Tuesday, July 14, 2009

Arkansas Children's Hospital

Owen had a rough week last week. He got shots last Tuesday morning and by that night he was running fever and throwing up. We just attributed it to the shots and thought he would improve by the next day. But he continued to have fever on Wednesday and the vomiting episodes increased. He also became really fussy, to the point that there was nothing we could do to console him. So on Thursday, Josh took him to the doctor to make sure he didn't have an ear infection or teething issues. We just wanted to make sure that it wasn't a "normal" baby issue. To make a long story short...after insignificant findings, our doctor called Arkansas Children's Hospital and the geneticist on call wanted us to be admitted to the hospital immediately. So we went to Northwest Hospital in Springdale to be hooked up to a 10 % dextrose IV and then air lifted to ACH.
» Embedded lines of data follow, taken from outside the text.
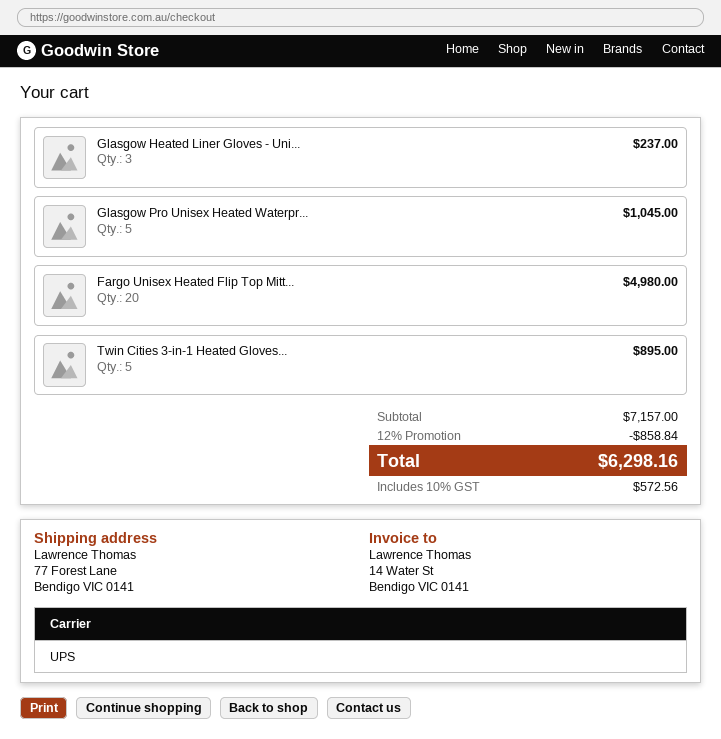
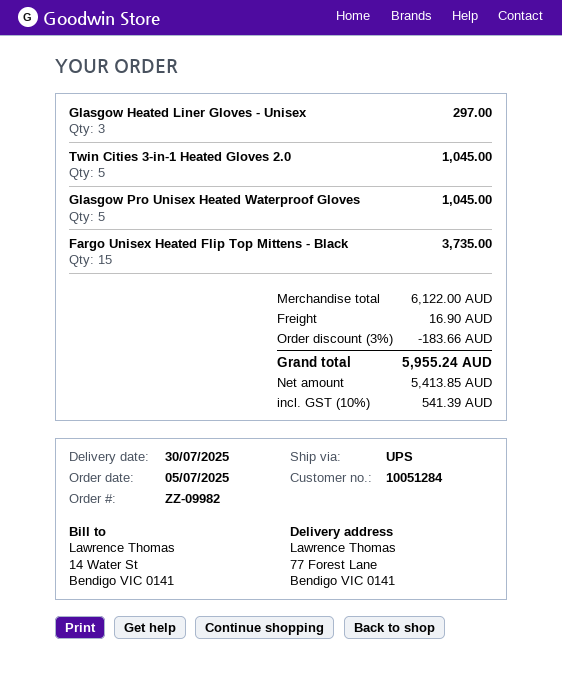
Glasgow Heated Liner Gloves - Uni...: 3 for 237.00 -> 3 for 297.00
Fargo Unisex Heated Flip Top Mitt...: 20 for 4980.00 -> 15 for 3735.00
Twin Cities 3-in-1 Heated Gloves...: 5 for 895.00 -> 5 for 1045.00
subtotal: 7157.00 -> 6122.00
discount: 12% = 858.84 -> 3% = 183.66
shipping: none -> 16.90
tax: 10% = 572.56 -> 10% = 541.39
total: 6298.16 -> 5955.24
preparing for his flight to ACH

getting ready for his first plane ride..

during the flight...


Everything happened so fast we didn't really have time to think about anything. We didn't know if a parent would be allowed to ride with Owen on the flight to ACH so Josh jumped in the car and headed down to Little Rock just in case. We didn't want Owen to arrive at ACH and be all alone. However, they ended up bringing the plane instead of the helicopter so there was enough room for me to ride. Owen did well for his first time on an airplane...he slept for most of the trip. We arrived at the hospital and were greeted by daddy, GiGi, Papa Bart, Natalye, Kristina, and Sandy.

getting checked out..


snoozing with mommy...

Owen decided to stay awake
and watch "Bolt" at 4 am


snoozing during the day...

ACH is a great hospital; they are very attentive to their patients. After our experience at Washington Regional for Owen's bilateral hernia repair, we were very greatful to be ACH. With Owen's rare diagnosis, there are very few doctors that know how to treat him. Even at ACH, ther are only three geneticist that are familiar with his diagnosis. The first nurse I talked to said "I googled his diagnosis and I couldn't find very much". Ha! That didn't make us feel comfortable by any means.

hanging out with Daddy...
talking with Dr. Kahler (our geneticist)

hanging out with GiGi


The great thing about being at ACH is that we were overseen by our geneticist, Dr. Kahler. In addition to getting the 10% dextrose, they ran alot of lab work, did an EKG and and ECHO. They're still not sure what caused Owen to throw up, but their main concern was how Owen's body was going to respond to the illness. Baby's with his condition tend to go down hill really fast, so they wanted to stay on top of things.

just lounging...


Playing with his teddy bear
from Children's Therapy TEAM

Playing with Beema and GiGi
Owen is doing much better and is back to acting like Owen! We are very thankful for the care that we recieved from ACH. According to Dr. Kahler, this is something that we may continue to go through until we completely understand how Owen is going to respond to illnesses. There were some minor abnormalities noted in our EKG so we had a follow up EKG today and should know the results in the next few days. We have another appointment setup with Dr. Kahler on August 10th to find out more about Owen's condition. For now we will continue to montior Owen closely and pray that we will provide him with the best care. Thank you so much for all of your prayers.

3 comments:

Sarah Fries said...

Wow, what a scary week for you all. All the pictures brought back all the emotions of when Lynlee had to fly to ACH and I pretty much cried during your entire post. I'm glad he is feeling better and I pray that everyone dealing with Owen has a greater understanding of his diagnosis. Please let us know if we can help in any way.

cindy said...

So glad Owen is feeling much better! I love his lounging picture...such a cutie!

Greg, Kristy, and John Lleyton said...

Glad to hear he is better! What a precious boy!